### WHAT IS EXPECTED
Copying nothing before it, reproduce the line that holds "Bone Curette Hemingway" and every line after it in the data, exactly.

### Change detection outputs
☆ ☆ ☆ ☆
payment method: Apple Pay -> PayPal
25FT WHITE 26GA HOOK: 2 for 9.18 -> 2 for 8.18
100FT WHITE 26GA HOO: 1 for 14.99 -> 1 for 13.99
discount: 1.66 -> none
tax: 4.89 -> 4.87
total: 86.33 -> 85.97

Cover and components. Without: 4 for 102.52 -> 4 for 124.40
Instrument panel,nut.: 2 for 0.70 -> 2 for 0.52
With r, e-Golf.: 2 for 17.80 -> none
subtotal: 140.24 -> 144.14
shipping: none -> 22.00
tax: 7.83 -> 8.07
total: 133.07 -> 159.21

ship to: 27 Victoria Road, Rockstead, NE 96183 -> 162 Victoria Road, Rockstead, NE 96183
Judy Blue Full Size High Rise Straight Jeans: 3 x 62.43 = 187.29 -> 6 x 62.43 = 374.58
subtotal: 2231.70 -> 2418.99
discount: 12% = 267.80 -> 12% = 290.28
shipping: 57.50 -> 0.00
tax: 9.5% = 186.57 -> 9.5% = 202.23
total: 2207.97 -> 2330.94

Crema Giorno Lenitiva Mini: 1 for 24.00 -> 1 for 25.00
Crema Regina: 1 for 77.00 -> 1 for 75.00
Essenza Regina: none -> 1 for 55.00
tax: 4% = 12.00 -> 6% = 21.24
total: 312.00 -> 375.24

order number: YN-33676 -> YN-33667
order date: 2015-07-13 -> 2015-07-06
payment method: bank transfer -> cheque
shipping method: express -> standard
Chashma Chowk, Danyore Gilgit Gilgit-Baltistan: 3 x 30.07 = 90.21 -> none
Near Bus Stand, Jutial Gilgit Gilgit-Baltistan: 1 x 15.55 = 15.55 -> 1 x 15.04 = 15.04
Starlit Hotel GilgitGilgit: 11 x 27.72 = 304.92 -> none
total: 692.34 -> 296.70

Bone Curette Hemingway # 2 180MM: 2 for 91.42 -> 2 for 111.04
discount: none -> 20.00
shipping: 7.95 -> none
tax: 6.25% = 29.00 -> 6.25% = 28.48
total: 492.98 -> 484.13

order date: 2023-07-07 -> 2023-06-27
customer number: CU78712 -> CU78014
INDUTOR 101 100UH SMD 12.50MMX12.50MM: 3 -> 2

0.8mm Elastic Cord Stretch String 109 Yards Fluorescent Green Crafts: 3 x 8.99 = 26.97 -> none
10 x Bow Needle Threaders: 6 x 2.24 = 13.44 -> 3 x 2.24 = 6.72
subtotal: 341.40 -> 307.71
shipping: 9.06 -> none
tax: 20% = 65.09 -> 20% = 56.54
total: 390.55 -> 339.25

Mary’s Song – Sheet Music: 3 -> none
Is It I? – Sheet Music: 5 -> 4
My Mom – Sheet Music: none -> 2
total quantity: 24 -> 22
☆ ☆ ☆ ☆
### OUTPUT OF THE EXERCISE
Bone Curette Hemingway # 2 180MM: 2 for 91.42 -> 2 for 111.04
discount: none -> 20.00
shipping: 7.95 -> none
tax: 6.25% = 29.00 -> 6.25% = 28.48
total: 492.98 -> 484.13

order date: 2023-07-07 -> 2023-06-27
customer number: CU78712 -> CU78014
INDUTOR 101 100UH SMD 12.50MMX12.50MM: 3 -> 2

0.8mm Elastic Cord Stretch String 109 Yards Fluorescent Green Crafts: 3 x 8.99 = 26.97 -> none
10 x Bow Needle Threaders: 6 x 2.24 = 13.44 -> 3 x 2.24 = 6.72
subtotal: 341.40 -> 307.71
shipping: 9.06 -> none
tax: 20% = 65.09 -> 20% = 56.54
total: 390.55 -> 339.25

Mary’s Song – Sheet Music: 3 -> none
Is It I? – Sheet Music: 5 -> 4
My Mom – Sheet Music: none -> 2
total quantity: 24 -> 22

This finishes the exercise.